A crash with a drunk driver can happen without warning. It doesn’t matter if you had the right of way or if you were driving safely; a drunk driver is a chaotic force on the road that can crash into anybody. While you may not be able to avoid these accidents, you should know how to handle a crash with a drunk driver.
Identifying a Drunk Driver
If the accident wasn’t a sudden surprise, you should ask yourself whether the other vehicle was moving suspiciously in the moments before the crash. Determining whether the other driver was intoxicated will determine your next steps.
Some of the most identifiable signs of drunk driving include:
- Rapid, jolted braking.
- Swerving across lanes or struggling to stay in one place
- Driving too close to the lines
- Veering toward oncoming lights
- Running red lights and stop signs or making significant driving errors.
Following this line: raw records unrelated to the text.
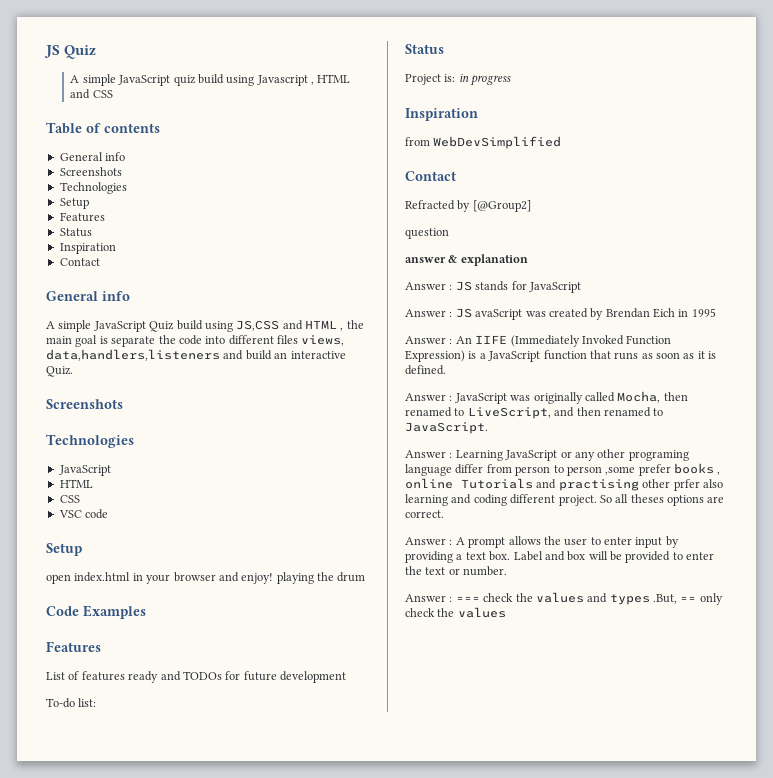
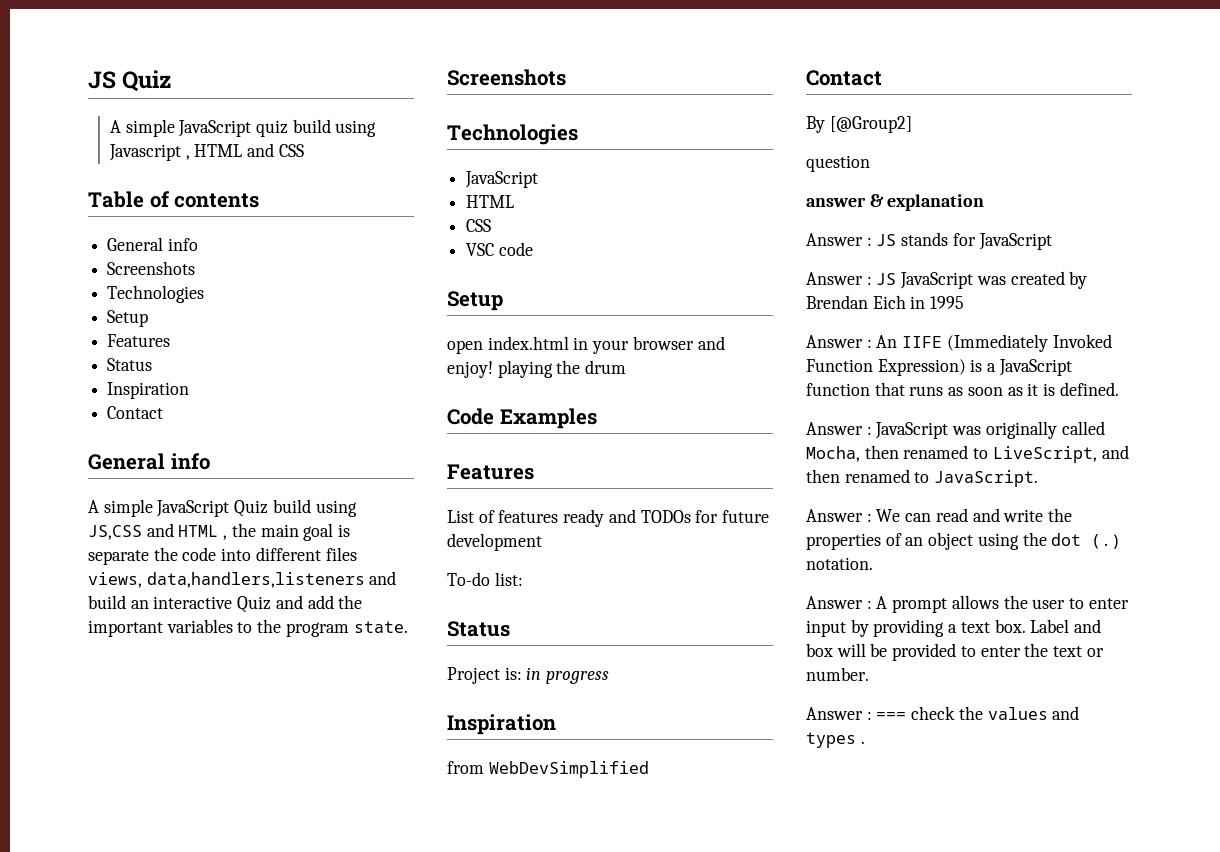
- A simple JavaScript Quiz build using JS,CSS and HTML , the main goal is separate the code into different files views, data,handlers,listeners and build an interactive Quiz.
+ A simple JavaScript Quiz build using JS,CSS and HTML , the main goal is separate the code into different files views, data,handlers,listeners and build an interactive Quiz and add the important variables to the program state.
- Refracted by [@Group2]
+ By [@Group2]
- Answer : JS avaScript was created by Brendan Eich in 1995
+ Answer : JS JavaScript was created by Brendan Eich in 1995
- Answer : Learning JavaScript or any other programing language differ from person to person ,some prefer books , online Tutorials and practising other prfer also learning and coding different project. So all theses options are correct.
+ Answer : We can read and write the properties of an object using the dot (.) notation.
- Answer : === check the values and types .But, == only check the values
+ Answer : === check the values and types .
If you suspect the other driver is intoxicated, you need to report them to the police. Don’t feel bad if your feeling is wrong. It’s better to get an officer on the scene. Not only will you have a police report (a crucial piece of evidence), but you have the opportunity to have a potential drunk driver detained, preventing them from driving away and endangering others.
Meeting the Drunk Driver
In some cases, you will not realize the other driver is intoxicated until you get out of the car and attempt to exchange information. If the other driver is slurring, struggling to keep their balance, smells of alcohol, or if they are otherwise clearly intoxicated, you should call the police, even if it’s not a severe crash.
Dealing with a drunk driver is difficult because there is no way to know how they’re going to respond. Some intoxicated people will default to a confused state, others will be remorseful and emotional, and a handful may turn aggressive and violent. There is no way to know what will happen until the moment you step out of your vehicle.
If the other driver is calm, do your best to keep them at the scene of the crash until police arrive. Keep them talking and try to get their insurance information if you are able. If they are unwilling to give you their information, remember that it will be recorded in the police report. Keeping them talking is merely a formality to prevent the drunk driver from leaving the scene before police arrive.
If the intoxicated driver is aggressive, violent, or otherwise escalates the situation, you need to get to safety and wait for the police to arrive. If the other driver attacks you, you can either get in your car and lock the doors (if it is safe to do so) or attempt to enter a nearby building.
If the other driver turns aggressive, it is better to protect yourself than to keep them at the scene. If they get in their vehicle and attempt to drive away, you should call 911 again and report their license plate, a description of their car, and the direction they are traveling. After that, stay where you are and let the police handle it from there. Attempting to follow the other driver only puts you in danger.
Once you have a police report, you should contact an attorney as soon as possible. The sooner you talk to an attorney and begin collecting evidence, the better your chances of pursuing justice.
When you hire an attorney, they can review all of the evidence surrounding your case, including the police report, the damages, and a calculation of your current and future medical bills. Often, choosing the right attorney to handle your case can be the difference between a difficult recovery and getting the compensation you need to move forward.